> [Material for this exercise]
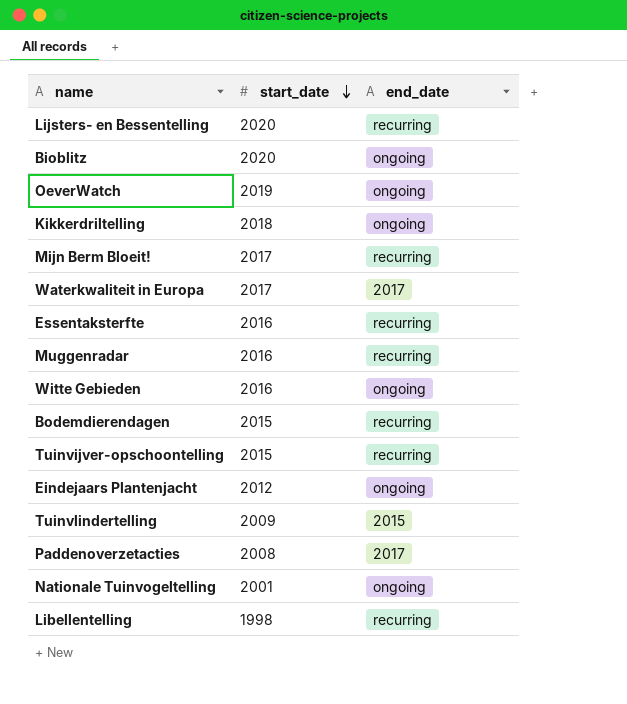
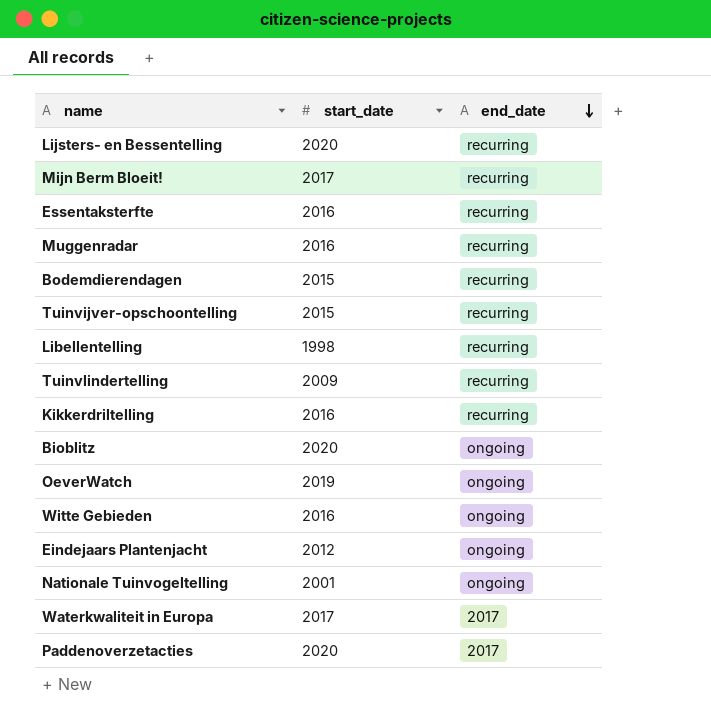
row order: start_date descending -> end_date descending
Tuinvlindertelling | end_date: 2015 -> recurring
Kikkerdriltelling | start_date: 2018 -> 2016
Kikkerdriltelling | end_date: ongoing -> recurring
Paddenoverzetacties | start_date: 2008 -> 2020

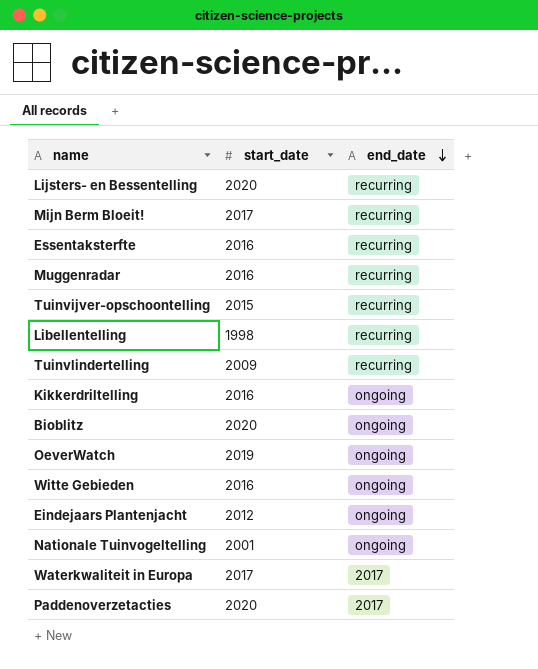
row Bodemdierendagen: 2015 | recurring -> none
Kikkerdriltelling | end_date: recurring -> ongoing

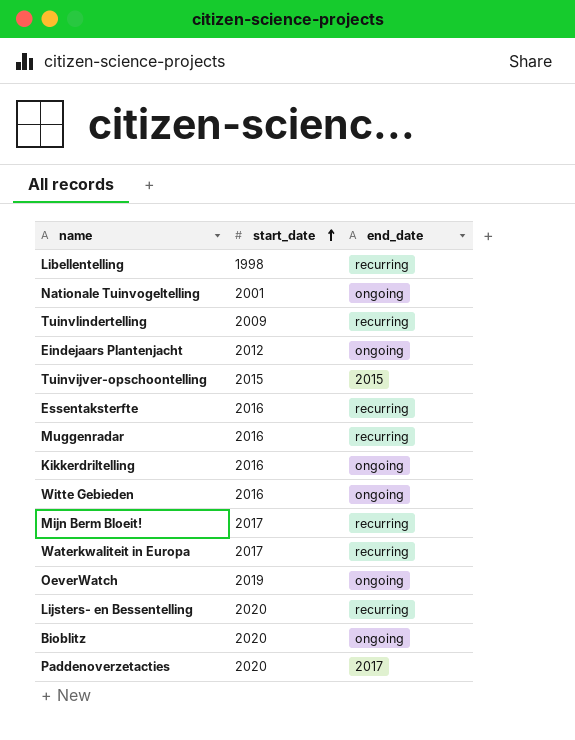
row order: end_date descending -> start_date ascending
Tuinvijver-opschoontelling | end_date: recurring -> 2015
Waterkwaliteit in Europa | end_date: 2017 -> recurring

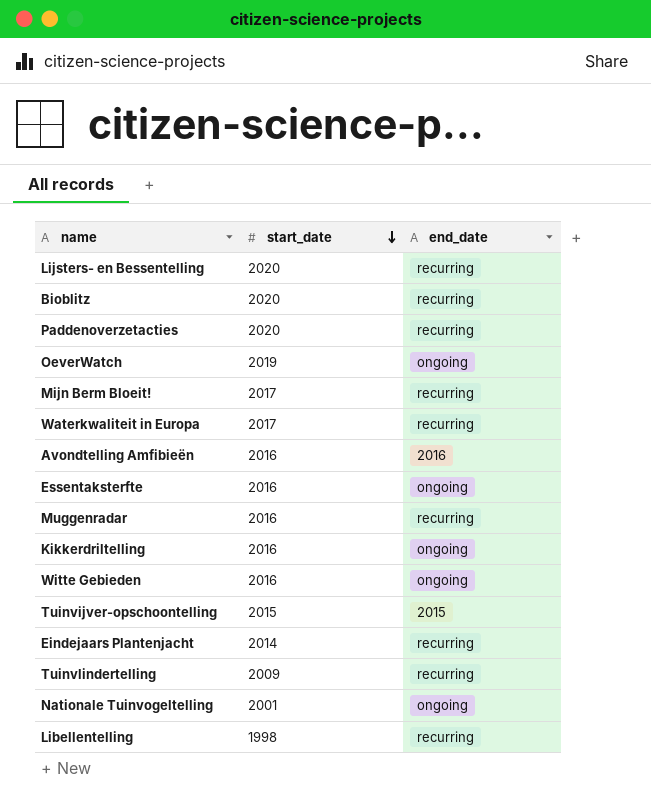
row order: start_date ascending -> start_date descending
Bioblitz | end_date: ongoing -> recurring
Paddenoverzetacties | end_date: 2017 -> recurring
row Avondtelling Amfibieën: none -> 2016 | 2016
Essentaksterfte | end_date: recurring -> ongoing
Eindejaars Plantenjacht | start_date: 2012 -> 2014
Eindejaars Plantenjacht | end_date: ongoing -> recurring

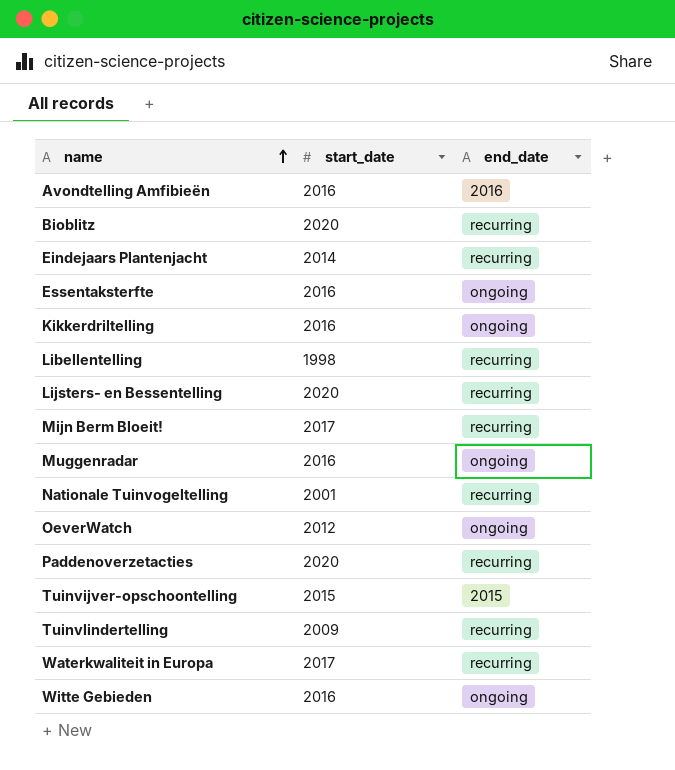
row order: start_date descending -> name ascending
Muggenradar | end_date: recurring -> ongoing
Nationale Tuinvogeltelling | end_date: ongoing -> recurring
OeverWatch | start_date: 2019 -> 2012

> [Exercise prompt] In the listing above, find each line with the word "ascending" and copy it out.

> [Solution]
row order: end_date descending -> start_date ascending
row order: start_date ascending -> start_date descending
row order: start_date descending -> name ascending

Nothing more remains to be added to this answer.